Q.バントを試みたとき、打席から足が出たらアウト?

 無死で、ランナーが一塁にいます。送リバントも予想される場面なので、ピッチャーは外角遠めにボールを投げました。案の定、バッターはバントをしかけます。ウエストしたタマになんとかバットを当ててファウルしましたが、このとき、右足が打席の外に出てしまいました。判定はどうなるでしょうか。

 「足が出ていれば、アウトでしょう?」

 「いや、ファウルだから、ワンストライクでそのまま続行じゃないんですか」

 その答えは、リトルリーグ競技規則の6・06にあります。6・06には、打者がアウトになる反則行為について、ふれられていますが、その(a)には「片足または両足を完全にバッターボックスの外に置いて打った場合」は打者はアウトである、とされています。さて、問題のケース。まず、右足がどの程度バッターボックスから出ていたかによって違いますね。ラインはバッターボックスの一部ですから、「完全にバッターボックスの外に置いて」打つということは、足がラインにもかからない状態です。逆にいうと、足の一部でもラインにかかっていればバッターボックス内で、「完全にバッターボックスの外に置いて」はいない、つまリアウトではない、と解釈されます。

 では、飛びついてバントしたときはどうでしょうか。バットに当てたときは空中でも、着地したときの両足が、完全にバッターボックスの外だったとしたら……。条文の解釈では、空中にいるあいだは「片足または両足を完全にバッターボックスの外に置いて打った」とは見なされませんから、これもアウトではありません。要は、遠くて高いボールに足の一部を踏み出したり、飛びついてバントするのは反則ではないわけです。

 逆に、かりに片足はボックスのなかでも、もう一方の足が完全に外に出てしまったら、反則行為でアウト、ということです。フェアかファウルかは問いません。公認野球規則6・06(a)には、こんな【原注】があるのです。「本項は、打者が打者席の外に出てバットにボールを当てた(フェアかファウルを問わない)とき、アウトを宣告されることを述べている(後略)」。この原注はさらに、敬遠の四球が企てられているとき、球審は打者の足元に注意するように促しています。多少のボールなら打とうとする打者がいますからね。さて、この規則をよくよく見ると、「バットにボールを当てた」ときだけに適用されますから、空振りならアウトにならないわけですね。どうせ足が出てしまったのなら、空振りしたほうがマシなのです。
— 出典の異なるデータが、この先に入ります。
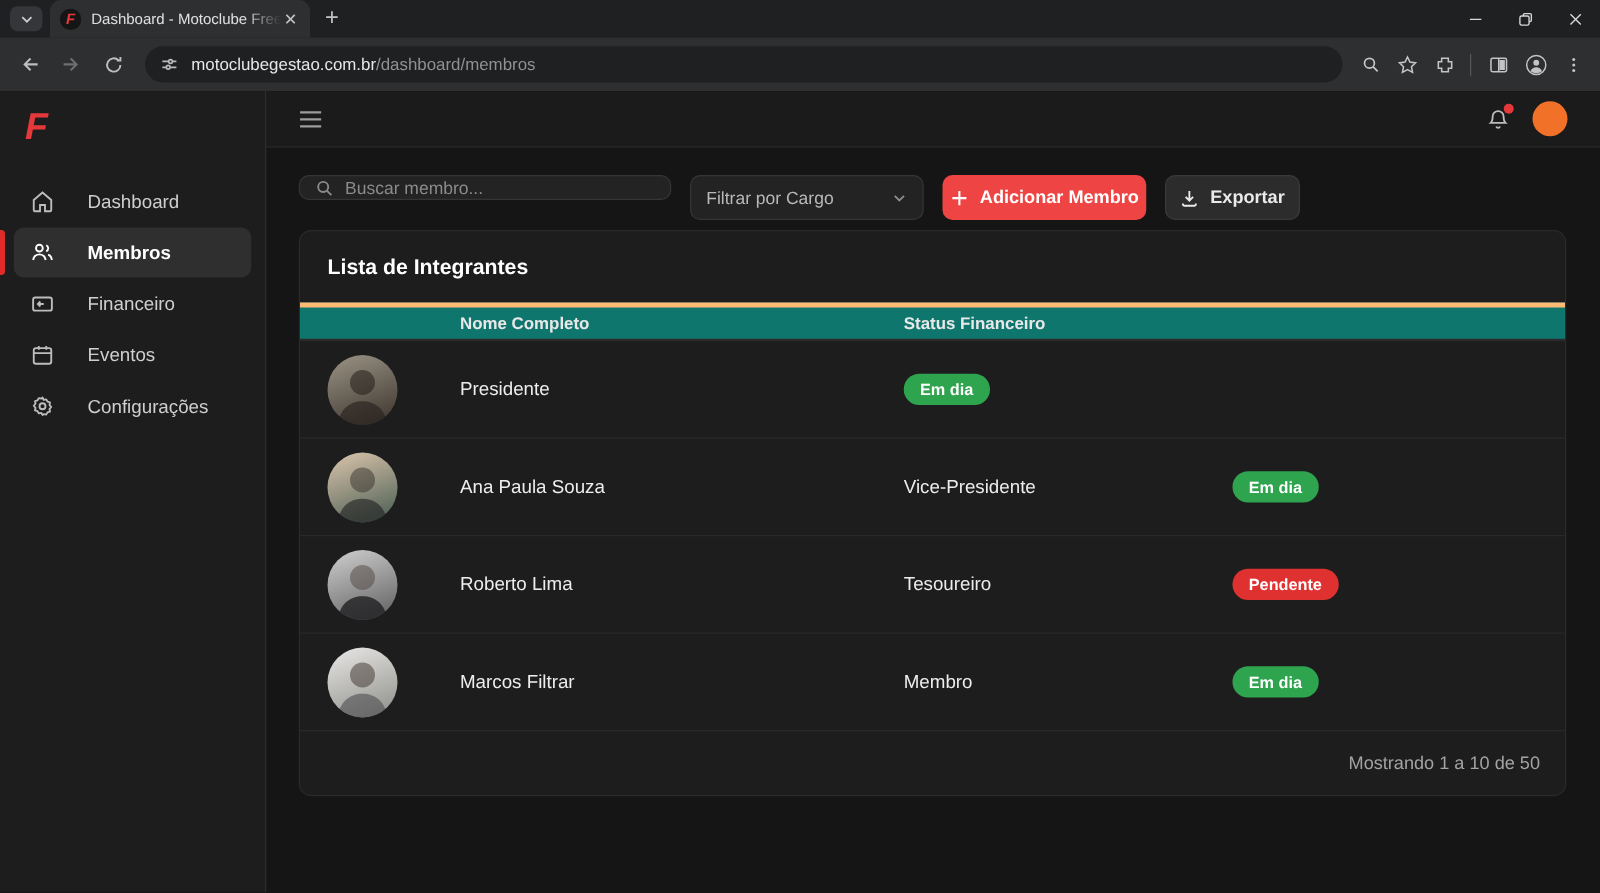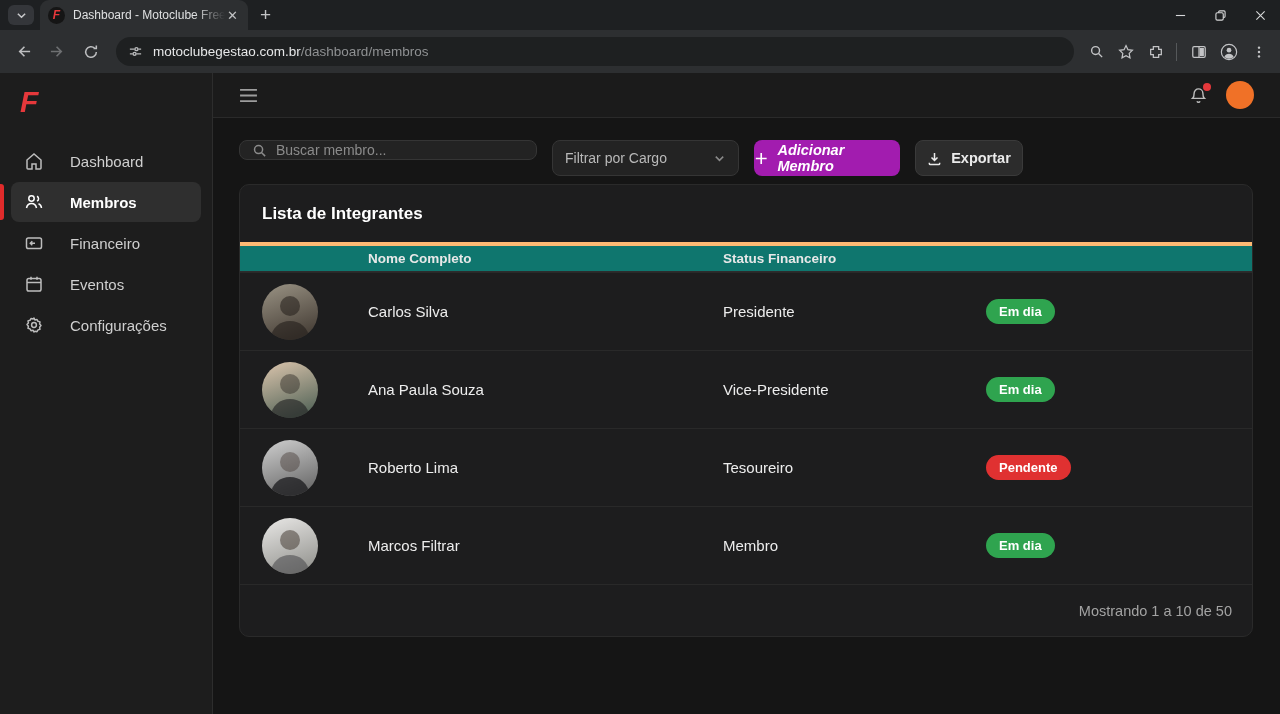"Adicionar Membro" .btn-primary { background: #a21caf -> #ef4444; font-style: italic -> none; width: 146px -> 163px }
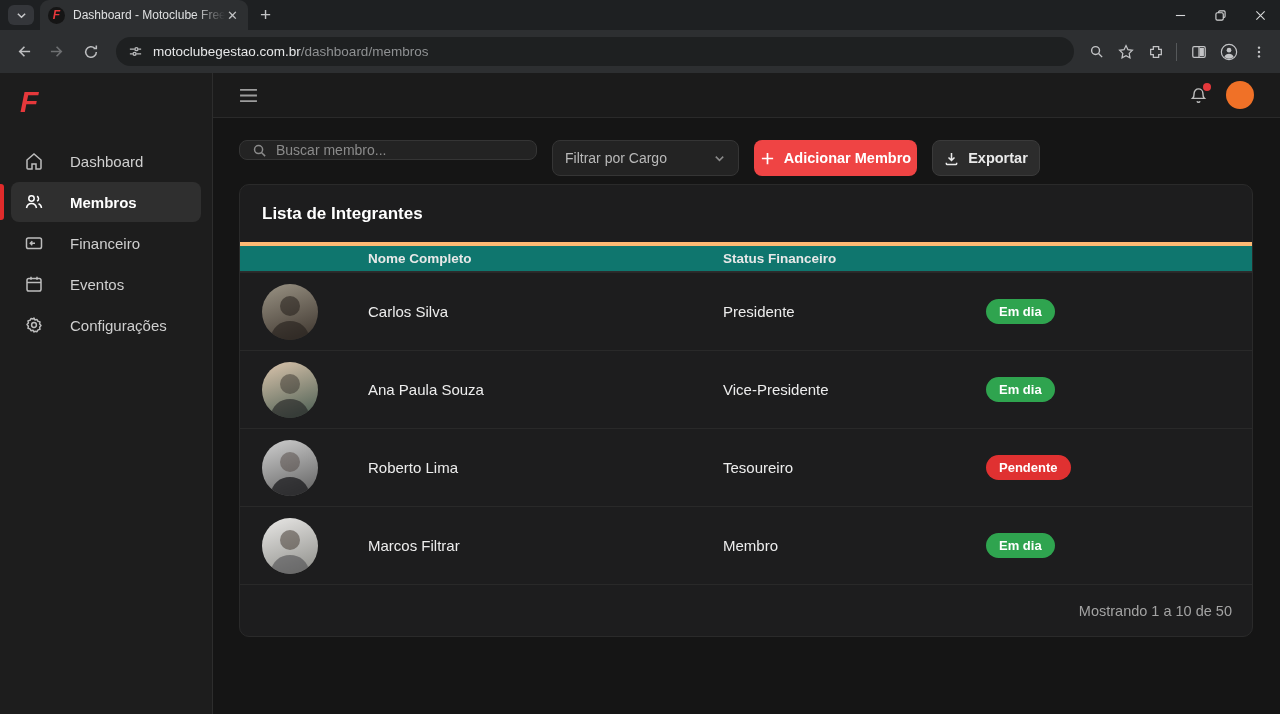"Carlos Silva" div.td-name { html: <div>Carlos Silva</div> -> none }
A.完全に足が出たかどうか、ボールに当たったかどうかで決まります

 昨シーズンのプロ野球で、千葉ロッテの西岡剛選手がバントを試みたとき、右足が完全に打席の外に出ていたので、アウトを宣告されました。プロではめずらしいですが、甲子園の高校野球では、一大会に一度くらいは見かけられます。メジャーリーグでは、ハンク・アーロンがもったいないことをしています。右翼席にライナーでたたき込んだのですが、右打者のア一口ンの左足が、ボックスの外に出ていてアウトを告げられました。ゆるいボールに対して、いつもより投手寄りに立ったアーロンがステップしたとき、つい左足が出たそうです。雨上がりのグラウンドスパイクのあとがきっちり残っていたのも不運でした。

 6・06ではほかに(c)で、「打者がバッターボックスから足を踏み出して、捕手の守備行為ないし送球を妨害するか、その他本塁における捕手のプレイを妨げる動作を行なった場合」は打者アウト、とされています。このとき、進塁しようとした走者がアウトになれば、そちらが優先で打者のアウトはとられません。たとえば無死一塁で捕手がファンブル、走者は二塁を狙います。そのとき打者の妨害と見なされる行為がありながら、走者がアウトになれば、一死走者なしから始まるわけ。このように、ルールというのは、不利を受けたほうに味方するのです。また日本では従来、スクイズプレーで反則打球があったら、三塁走者がアウトとされてきましたが、今年のルール改正では、打者がアウトと変更されたことを付け加えておきます。